((
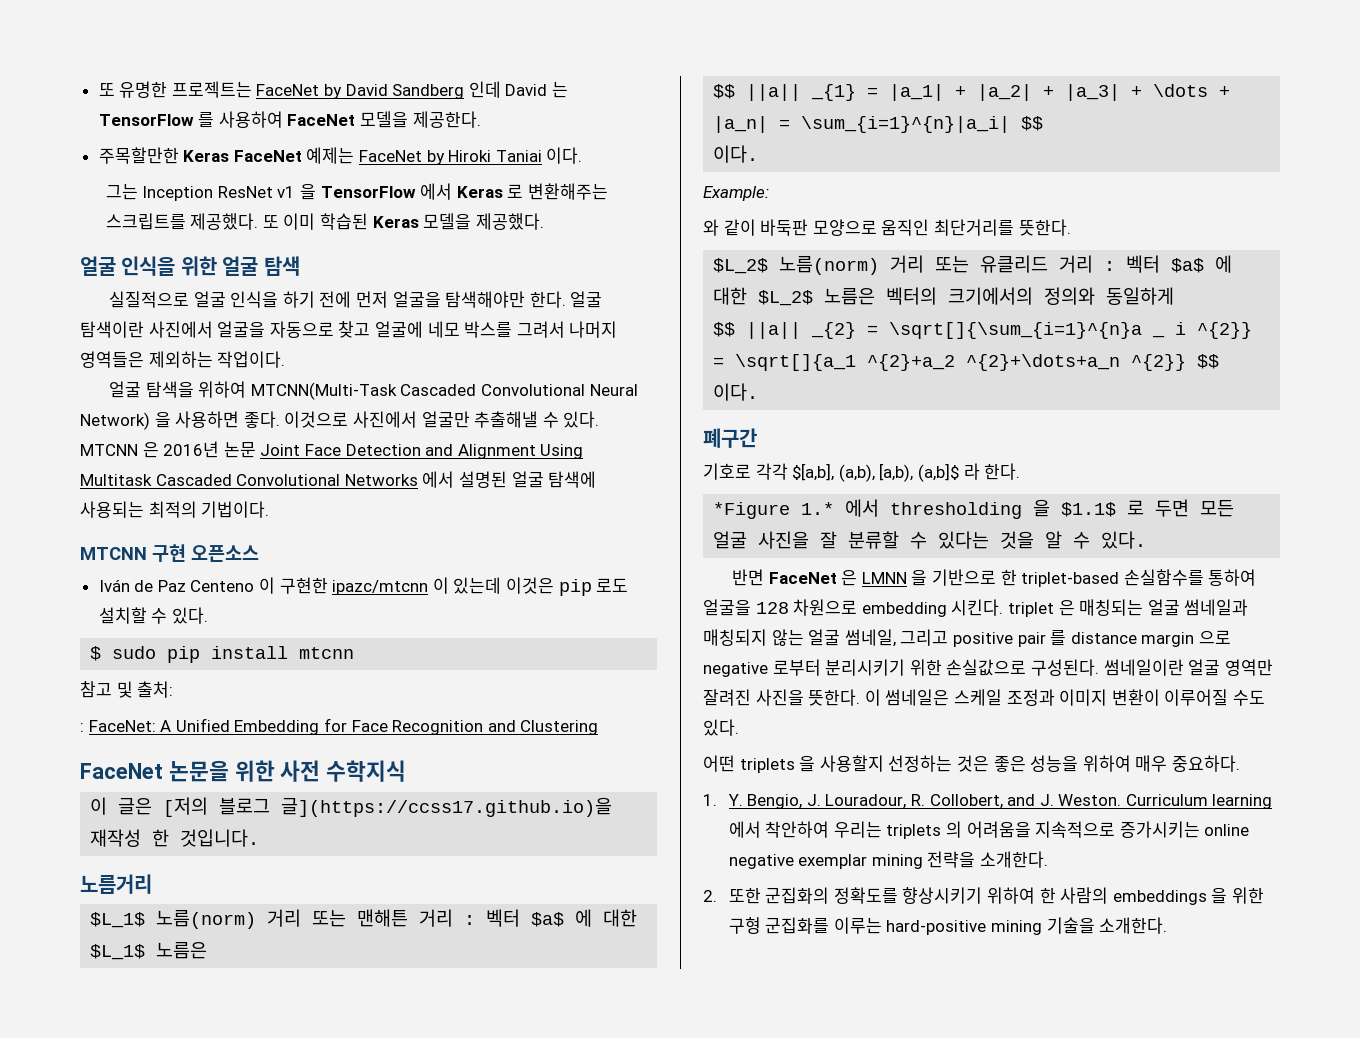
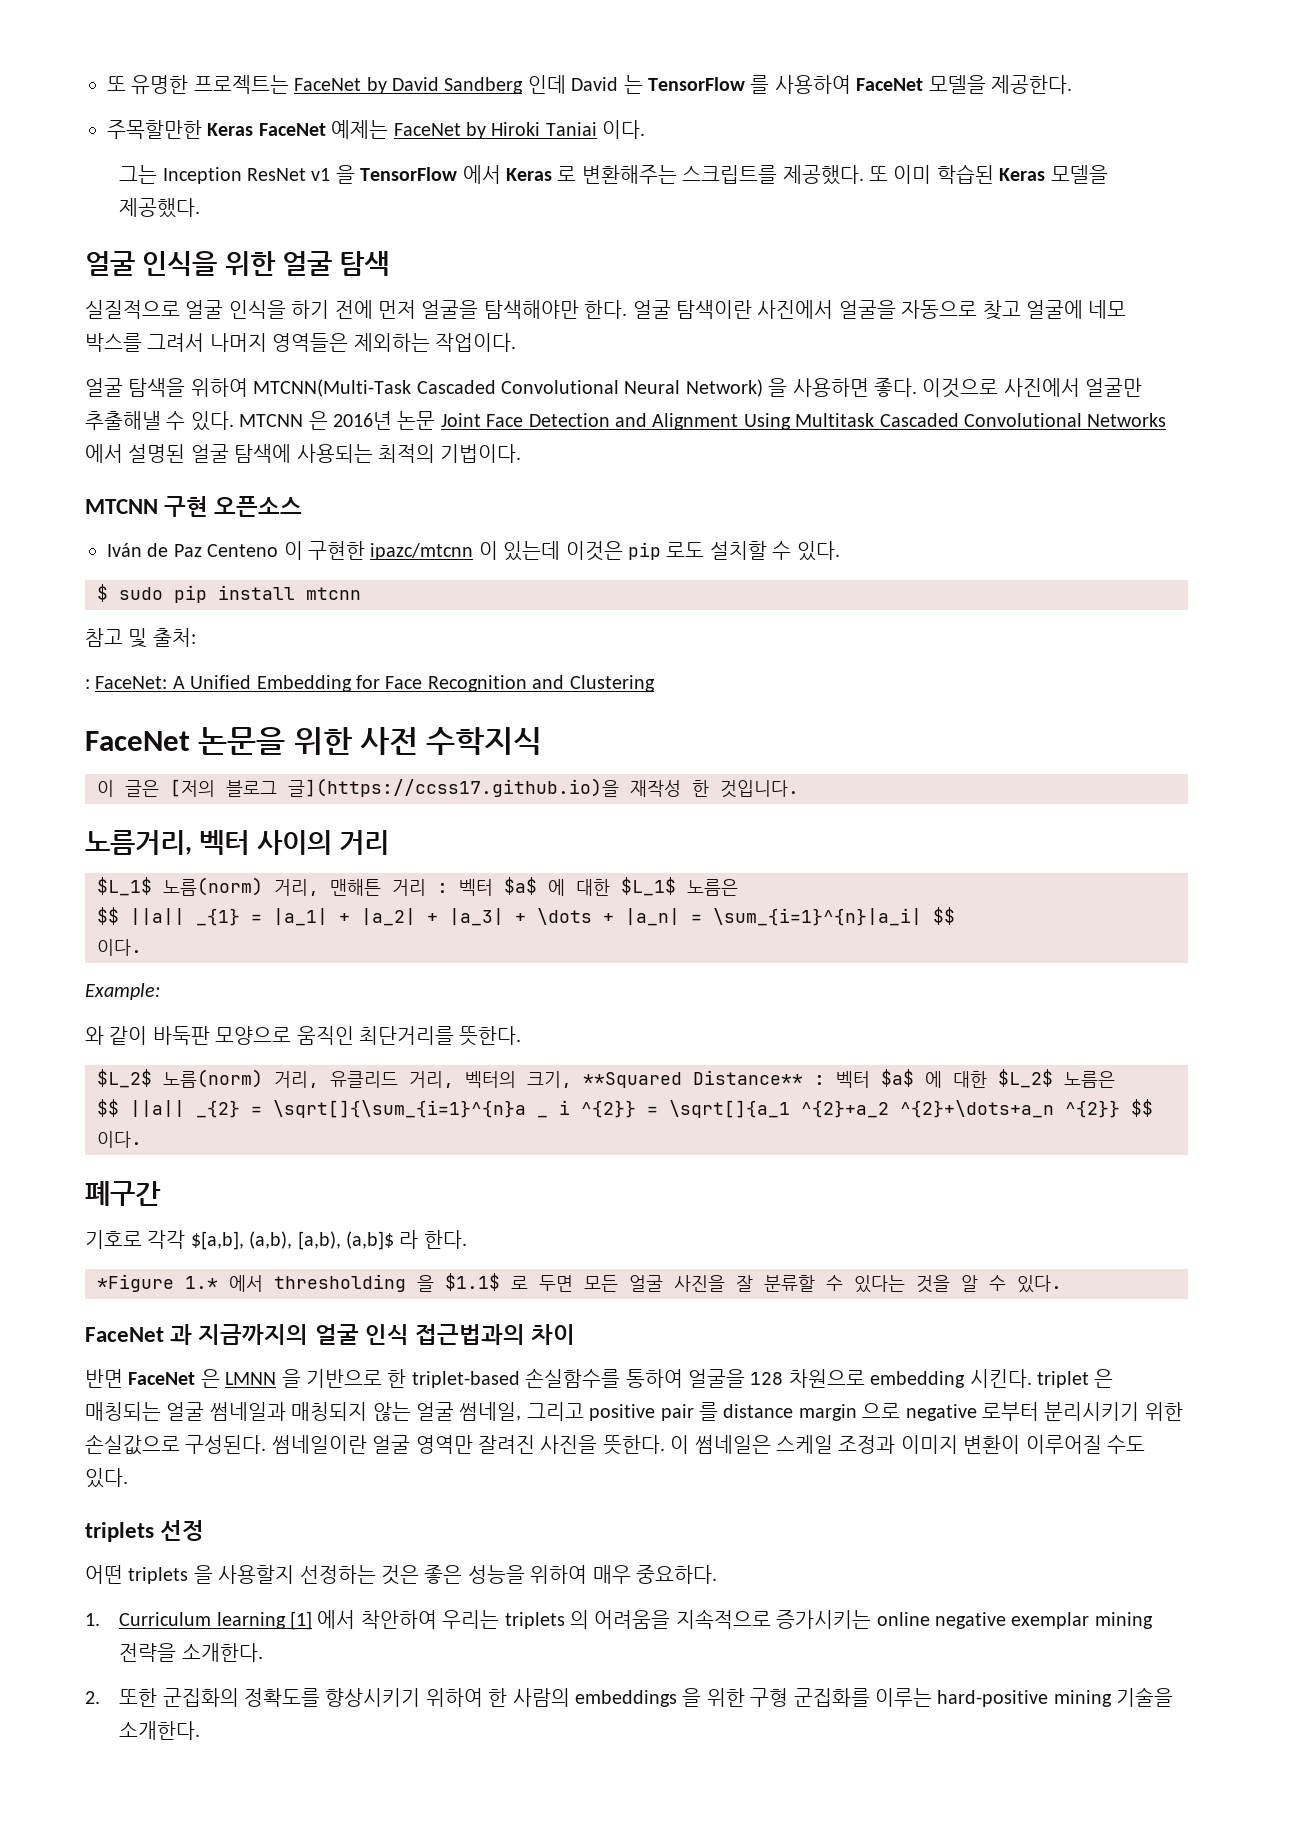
[80,874,152,894] 노름거리 -> [85,830,389,855] 노름거리, 벡터 사이의 거리
[267,909,347,927] 거리 또는 -> [274,879,319,896] 거리,
[890,255,1094,273] 거리 또는 유클리드 거리 -> [274,1070,803,1088] 거리, 유클리드 거리, 벡터의 크기, **Squared Distance**
[886,287,1175,305] 벡터의 크기에서의 정의와 동일하게 -> (1115, 1079) none
(1147, 540) none -> [85,1324,576,1345] // FaceNet 과 지금까지의 얼굴 인식 접근법과의 차이
(739, 727) none -> [85,1520,205,1542] // triplets 선정
[727,794,1122,809] Y. Bengio, J. Louradour, R. Collobert, and J. Weston. -> (100, 1619) none
(1273, 801) none -> [290,1611,313,1630] [1]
))
● TASK PROMPT
With the line containing "[267,909,347,927] 거리 또는" as the first and the final line of the records as the last, copy that span exactly and nothing more.

● EXPECTED ANSWER
[267,909,347,927] 거리 또는 -> [274,879,319,896] 거리,
[890,255,1094,273] 거리 또는 유클리드 거리 -> [274,1070,803,1088] 거리, 유클리드 거리, 벡터의 크기, **Squared Distance**
[886,287,1175,305] 벡터의 크기에서의 정의와 동일하게 -> (1115, 1079) none
(1147, 540) none -> [85,1324,576,1345] // FaceNet 과 지금까지의 얼굴 인식 접근법과의 차이
(739, 727) none -> [85,1520,205,1542] // triplets 선정
[727,794,1122,809] Y. Bengio, J. Louradour, R. Collobert, and J. Weston. -> (100, 1619) none
(1273, 801) none -> [290,1611,313,1630] [1]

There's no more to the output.